• [What the exercise asks]: Copy the entries word for word. Keep the pictures out.

• [Supplied material]:
BEGIN

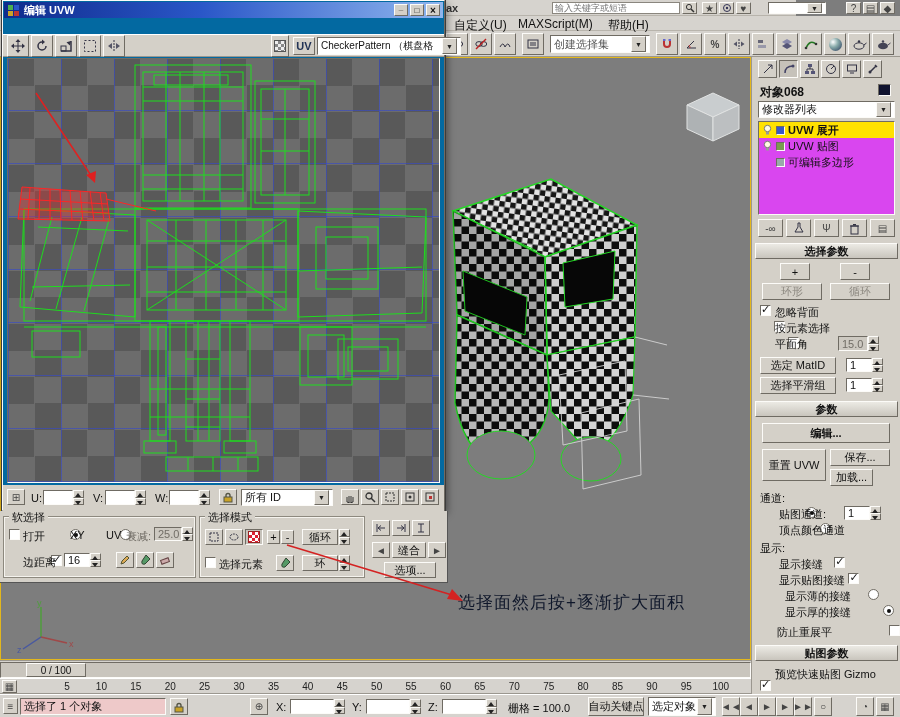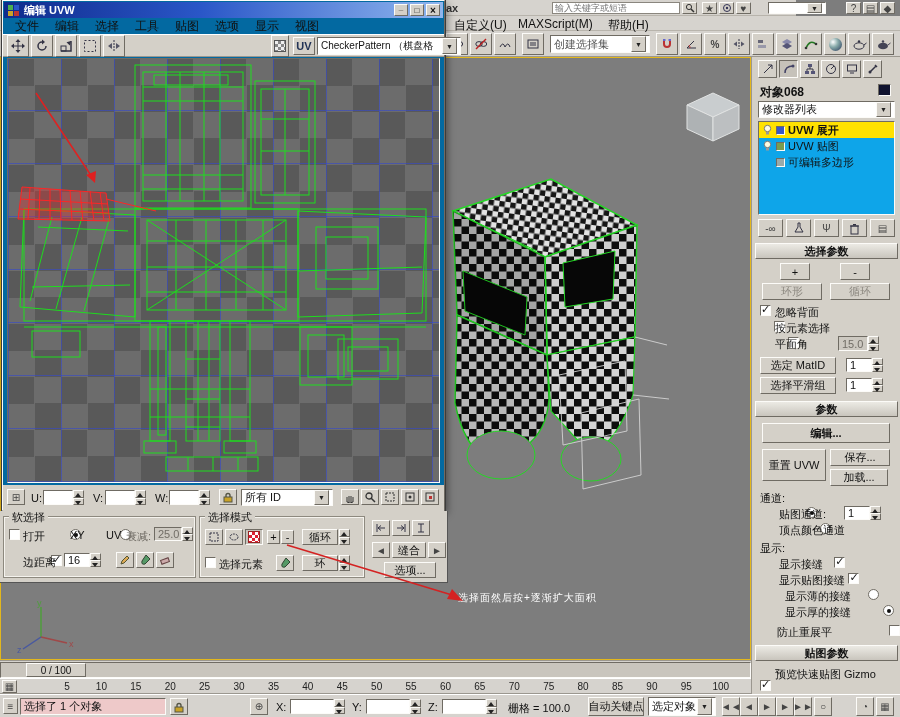"文件" div.abs { html: <div> <span>文件</span> <span>编辑</span> <span>选择</span> <span>工具</span> <span>贴图</span> <span>选项</span> <span>显示</span> <span>视图</span> </div> -> none }
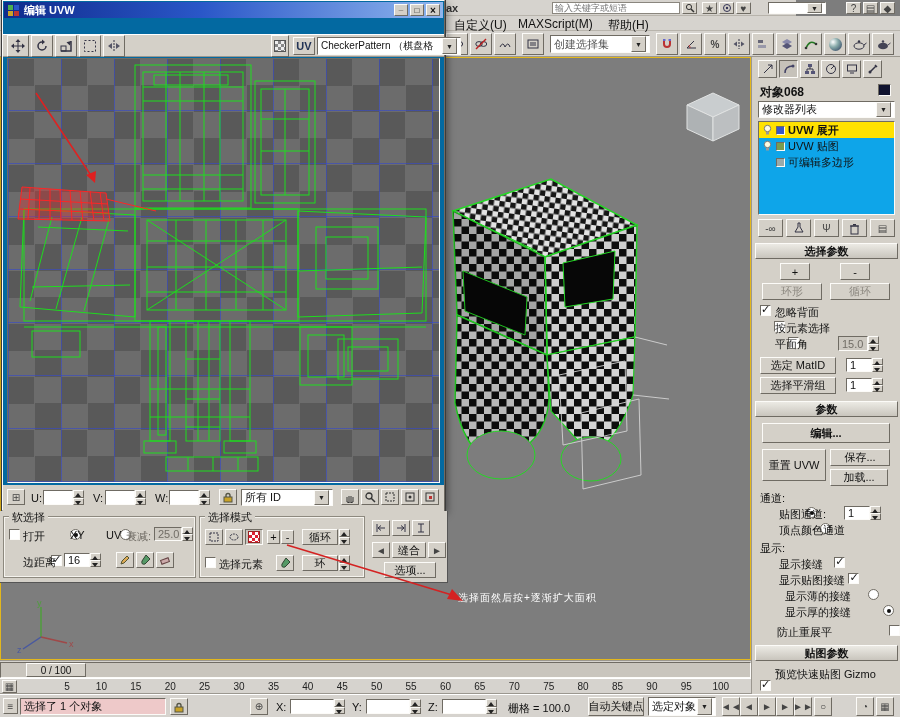"UVW 展开" div.abs { background: #0ea5e9 -> #d946ef }
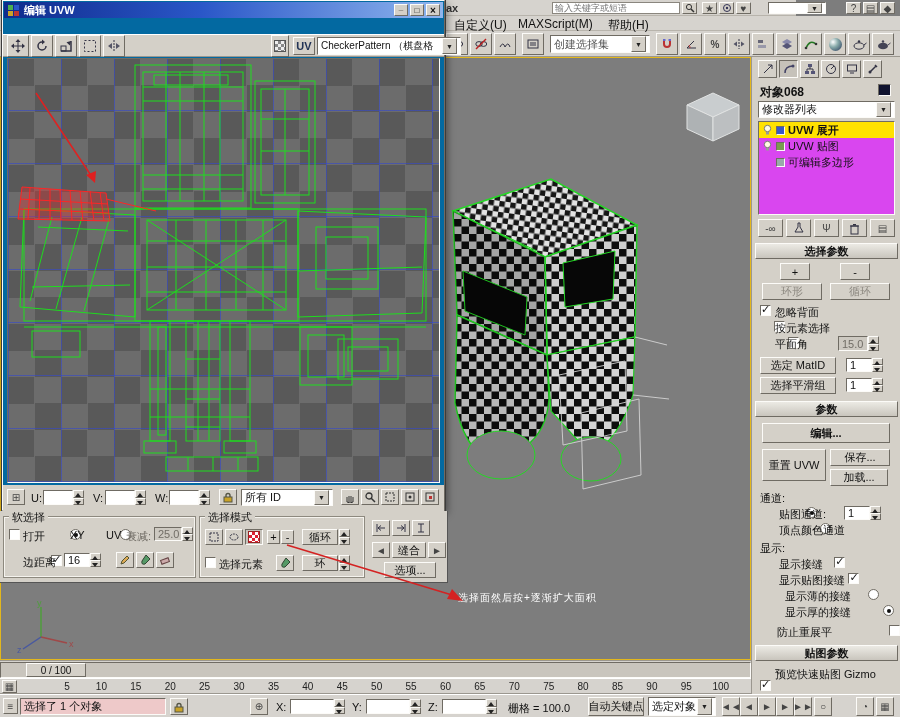"加载..." span.abs { width: 58px -> 43px }
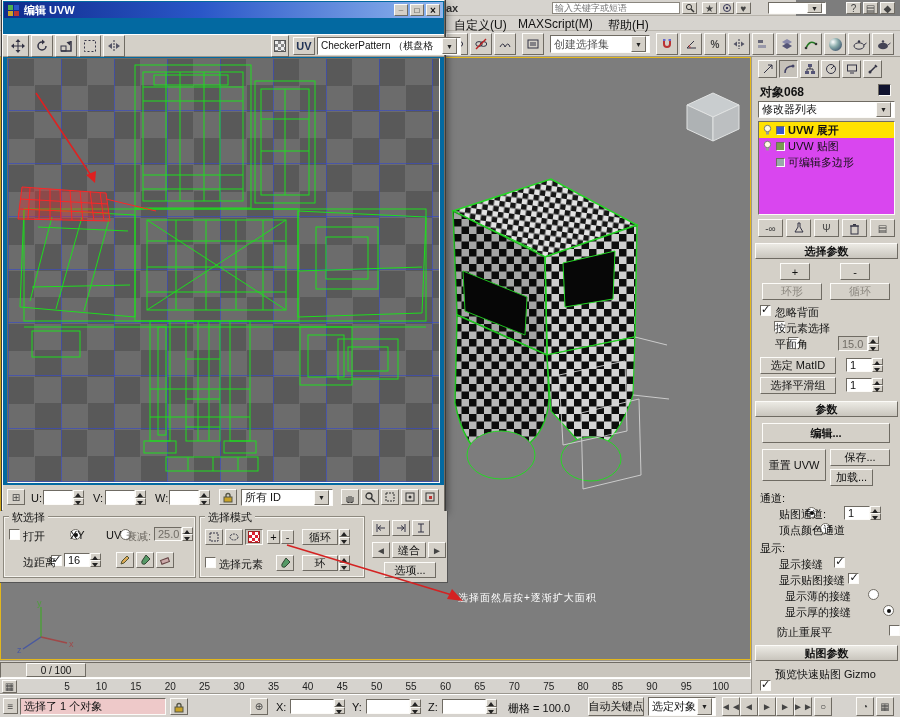"选择面然后按+逐渐扩大面积" .hint { color: #ffffff -> #0f172a; font-size: 10px -> 17px }
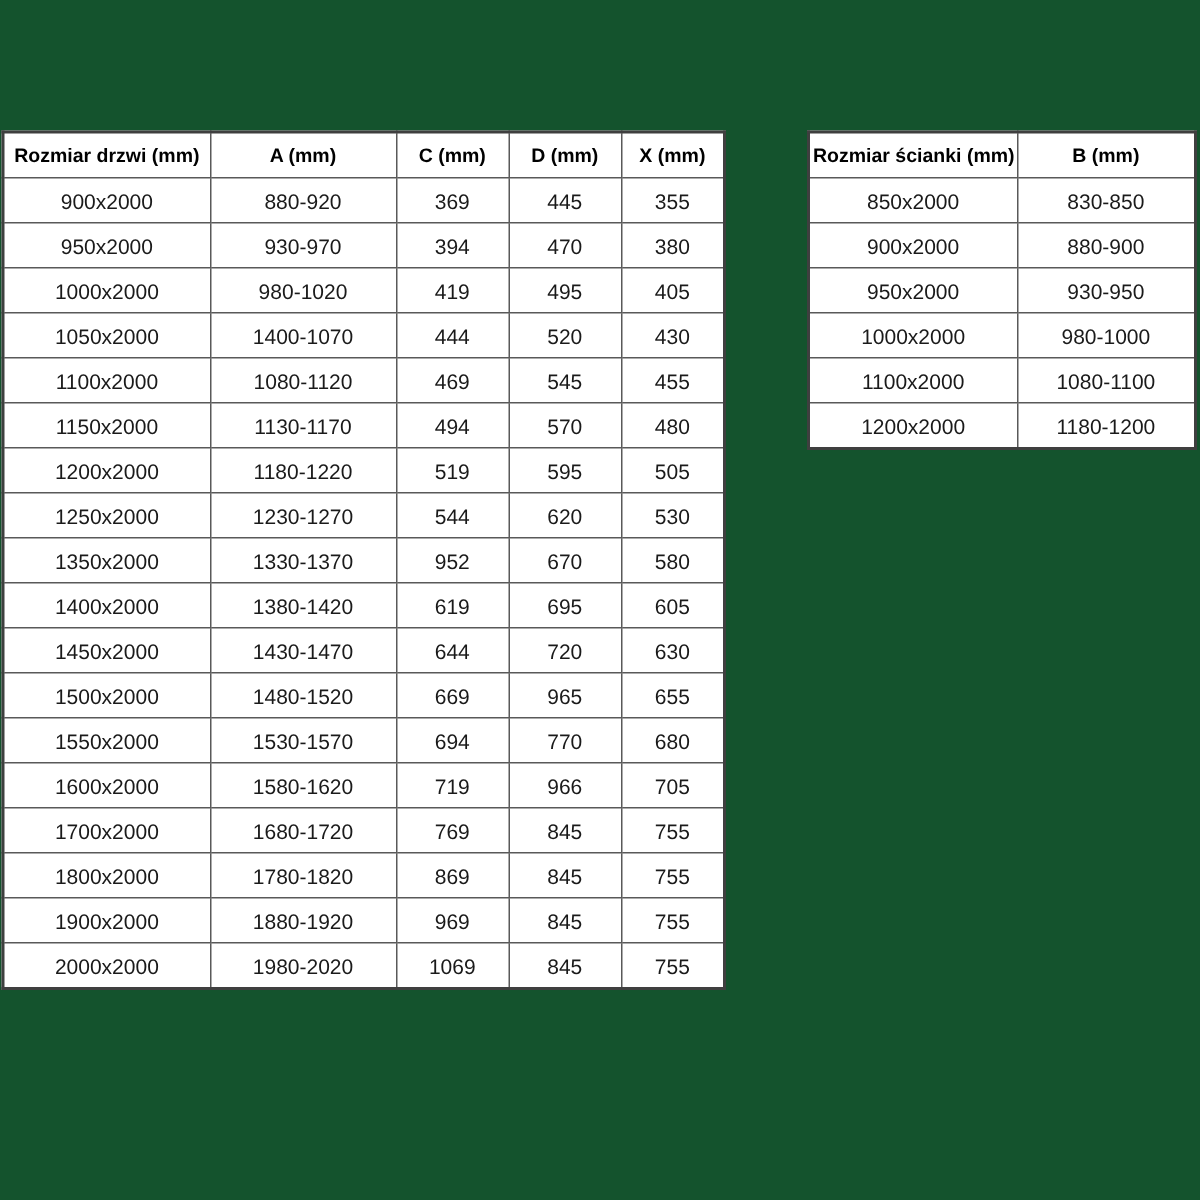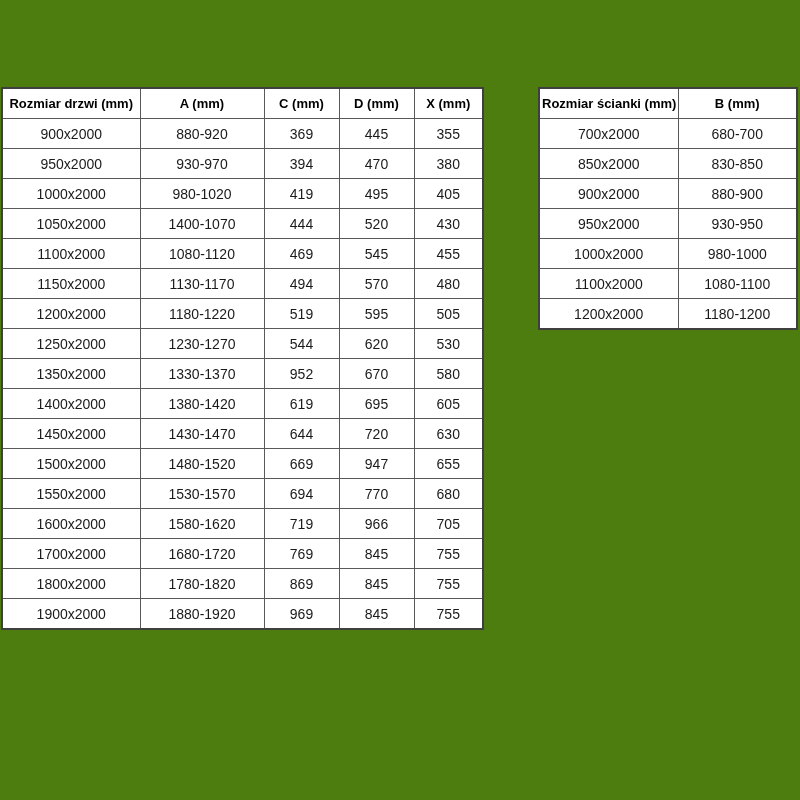"Rozmiar drzwi (mm)" .page { background: #4d7c0f -> #14532d }
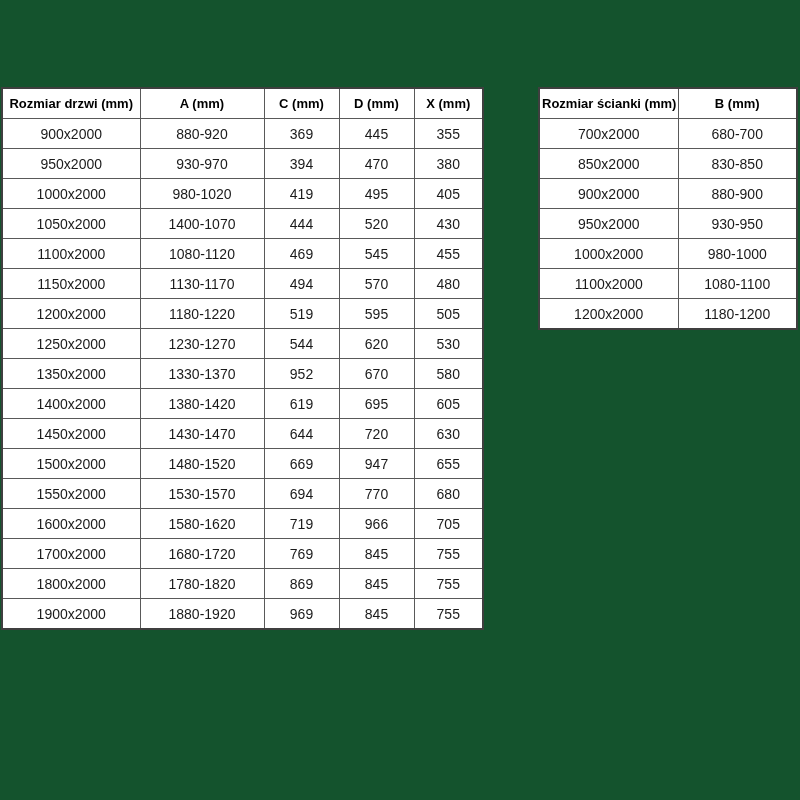"700x2000" tr { html: <tr> <td>700x2000</td> <td>680-700</td> </tr> -> none }
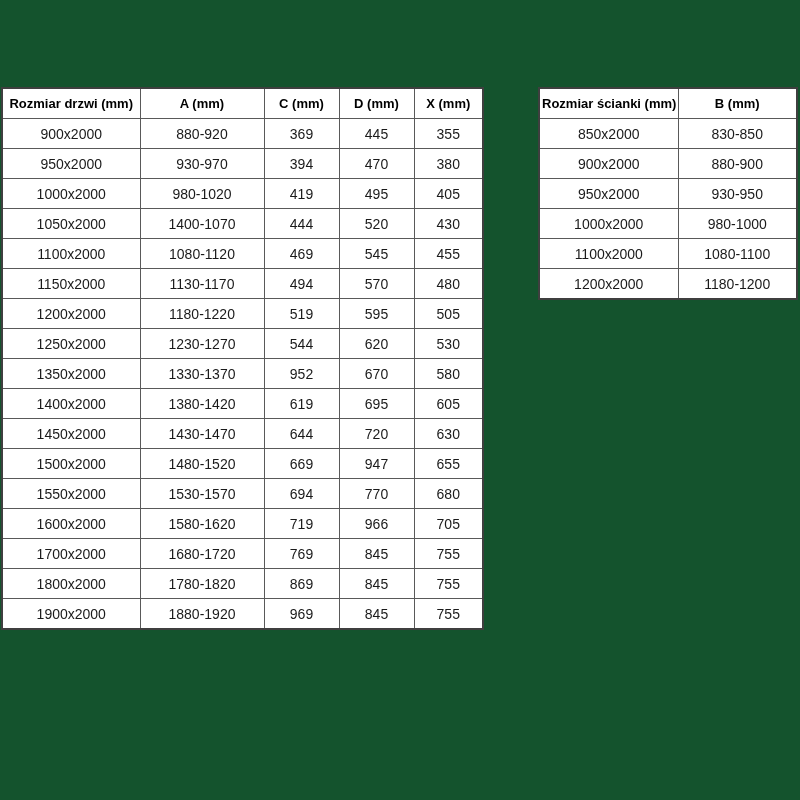"947" td { text: 947 -> 965 }
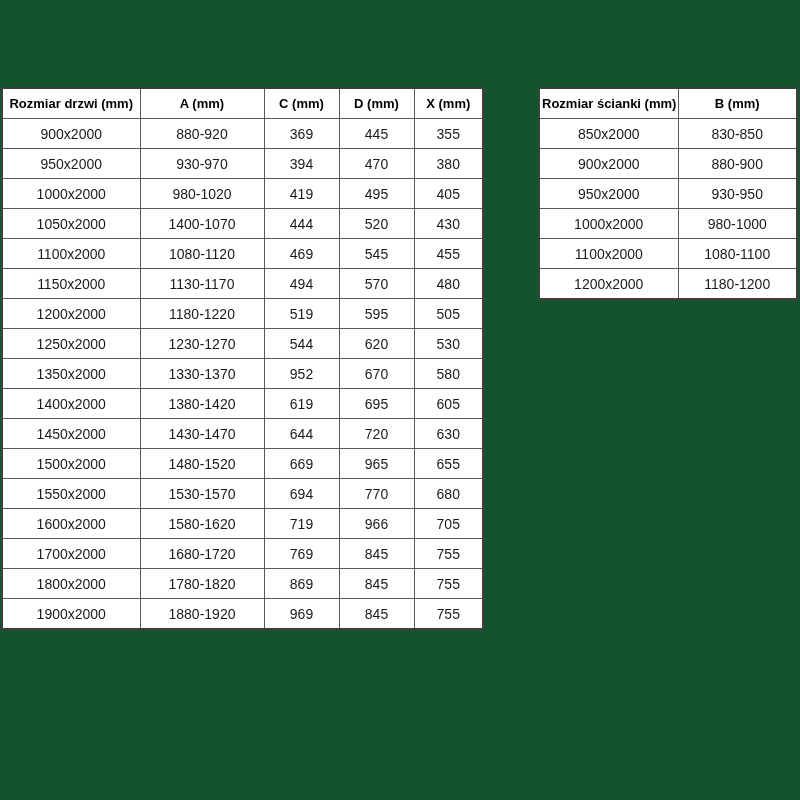"2000x2000" tr { html: none -> <tr> <td>2000x2000</td> <td>1980-2020</td> <td>1069</td> <td>845</td> <td>755</td> </tr> }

END

• [Result for this task]:
"文件" div.abs { html: <div> <span>文件</span> <span>编辑</span> <span>选择</span> <span>工具</span> <span>贴图</span> <span>选项</span> <span>显示</span> <span>视图</span> </div> -> none }
"UVW 展开" div.abs { background: #0ea5e9 -> #d946ef }
"加载..." span.abs { width: 58px -> 43px }
"选择面然后按+逐渐扩大面积" .hint { color: #ffffff -> #0f172a; font-size: 10px -> 17px }
"Rozmiar drzwi (mm)" .page { background: #4d7c0f -> #14532d }
"700x2000" tr { html: <tr> <td>700x2000</td> <td>680-700</td> </tr> -> none }
"947" td { text: 947 -> 965 }
"2000x2000" tr { html: none -> <tr> <td>2000x2000</td> <td>1980-2020</td> <td>1069</td> <td>845</td> <td>755</td> </tr> }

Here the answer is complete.